By signing this petition, you will be agreeing to the following objections:
I object to the proposed Sunshine Hospice development at 7-15 Illuka Street, Buderim 4556 because:
1. This site was originally zoned 'Community Facilities' specifically for a water facility, not any other form of development that ignores this antecedent and, the important ecology and low-residential context with important pockets of bushland as stated in the Buderim local plan. The area is host to a significant number of important flora and fauna, many native to the Sunshine Coast Region.
2. There will be significant increases of traffic (132 movements according to Table 4.4 in the MCU Noise Impact Assessment) through all access streets, including an Environmental Management and Conservation Zone crossed by the only two end-point access streets, into a narrowed street section and cul-de-sac, thus increasing safety risk to residents and wildlife. Also resulting in on-street parking on a street that is not designed for an increased parking load. The amount/type of traffic has been underestimated and contradictory in their reporting. There is a strong sense of community - reliant on the peaceful, safe environment surrounded by nature, which brings much wellbeing to the dynamic people who live here - we do not want to see this fractured.

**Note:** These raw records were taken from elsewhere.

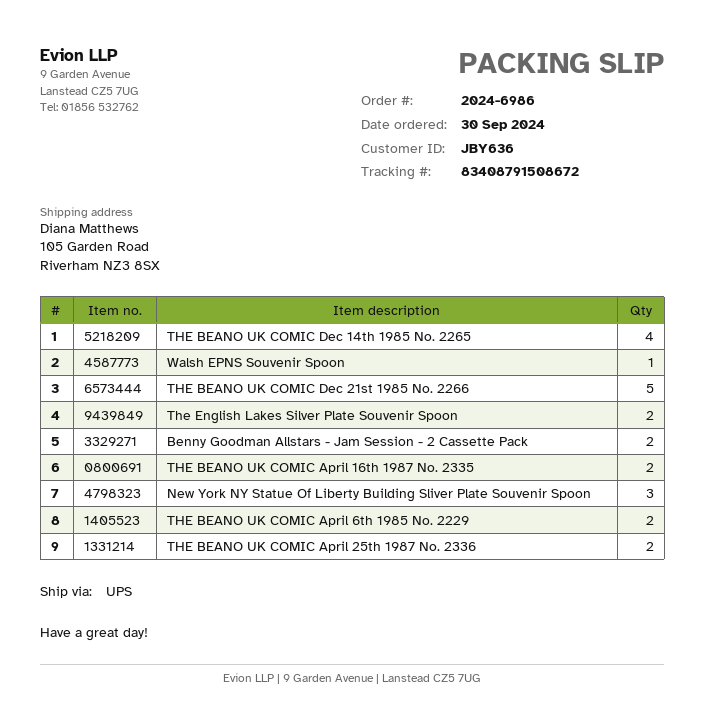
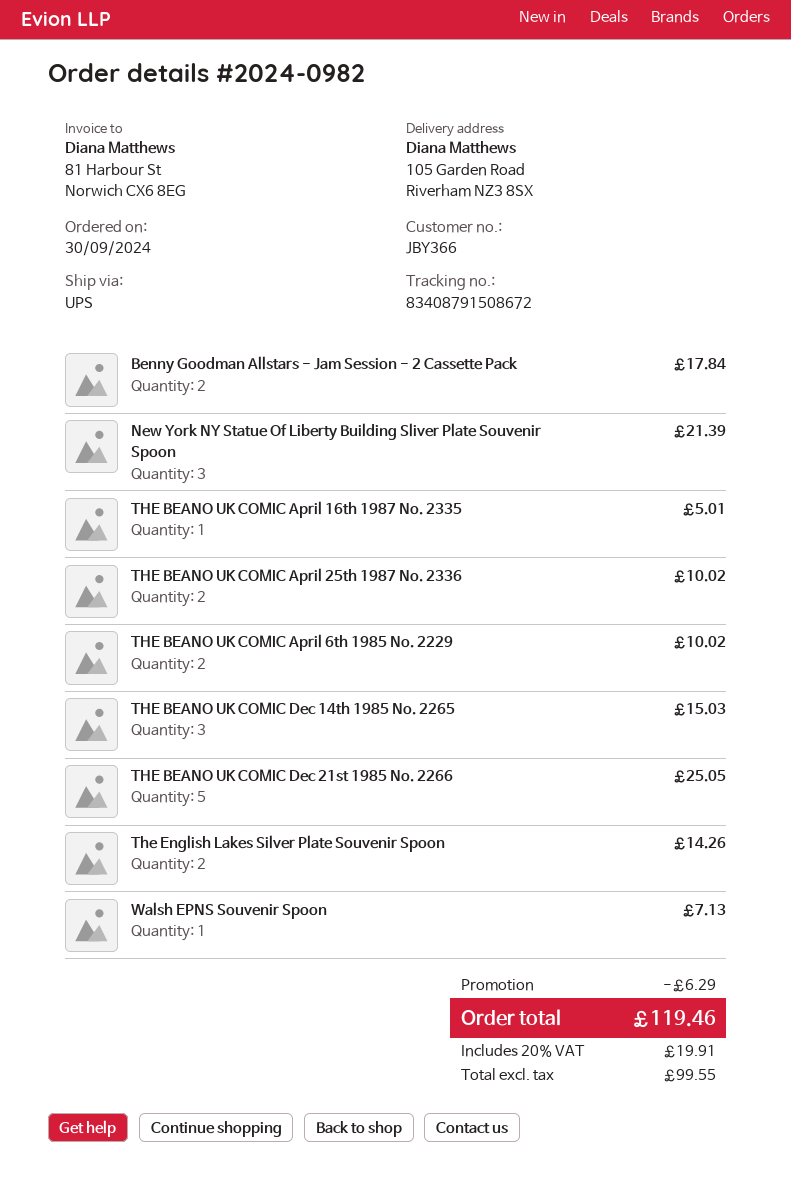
order number: 2024-6986 -> 2024-0982
customer number: JBY636 -> JBY366
THE BEANO UK COMIC Dec 14th 1985 No. 2265: 4 -> 3
THE BEANO UK COMIC April 16th 1987 No. 2335: 2 -> 1

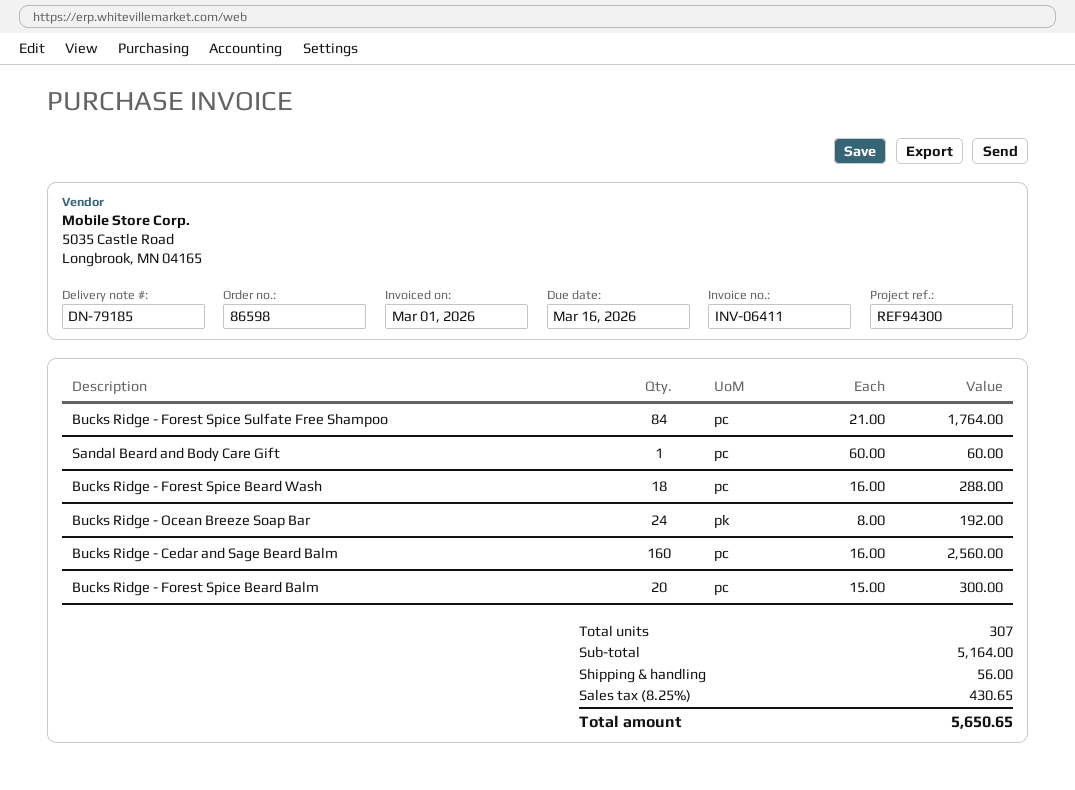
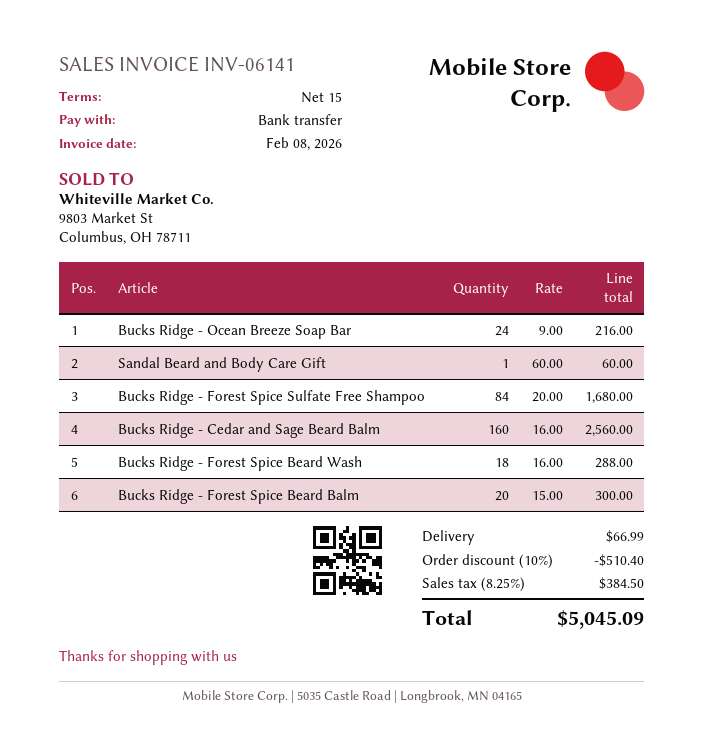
invoice number: INV-06411 -> INV-06141
invoice date: 2026-03-01 -> 2026-02-08
Bucks Ridge - Forest Spice Sulfate Free Shampoo: 84 x 21.00 = 1764.00 -> 84 x 20.00 = 1680.00
Bucks Ridge - Ocean Breeze Soap Bar: 24 x 8.00 = 192.00 -> 24 x 9.00 = 216.00
discount: none -> 10% = 510.40
shipping: 56.00 -> 66.99
tax: 8.25% = 430.65 -> 8.25% = 384.50
total: 5650.65 -> 5045.09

3. The site is an important, ecologically sensitive area integral to the functionality of the surrounding area of vegetation and wildlife of Buderim and the broader region. The site contains koala habitat and there are a number of endangered species on/close proximity to or within a 2km radius of the site, including koalas, the black glossy cockatoo, and reticulated (Buderim) holly. Two creeks and wetlands immediately below the site are important water sources for wildlife, including our local kangaroo population.
4. The reports only consider the immediate context of the site itself and fail to account for a holistic representation of the broader area, necessary for ecological ‘connectivity’ and sustainability of the Sunshine Coast Region - functionality of areas of connectivity only remains when the ecological areas are kept to above a certain size, i.e., not further fractured/reduced.
5. The plan has a vegetation covenant area over the entire site except for the building and a 10m defendable buffer zone for bushfire. However, there are breaches of the relevant covenant legislation by means of a fire exit pathway (removal of mid-storey vegetation) and an overlapping/competing boundary for an access easement and a linear bushland reserve (corridor), which covers the Unity Water pipe that supplies the town water for the entirety of Sippy Downs. It is highly likely that Unity Water would need to repair/maintain this pipe at some point in the future and hence, covenant vegetation would need to be cleared along the corridor, again breaching legislation. This “open access issue” is largely due to the unwillingness of the developer to reduce the footprint of the build.
6. There are concerns regarding the sustainability of Sunshine Hospice. The Hospice network in SE Queensland have advised that funding from Government, DVA, and private health funds does not provide enough revenue to meet the daily operational costs of running a Hospice. An inability to raise enough revenue may result in delayed, multiple stages of the build (years); affect it’s continued operation; and lead to possible lack of regeneration of lost habitat - a requirement after the build phase is complete.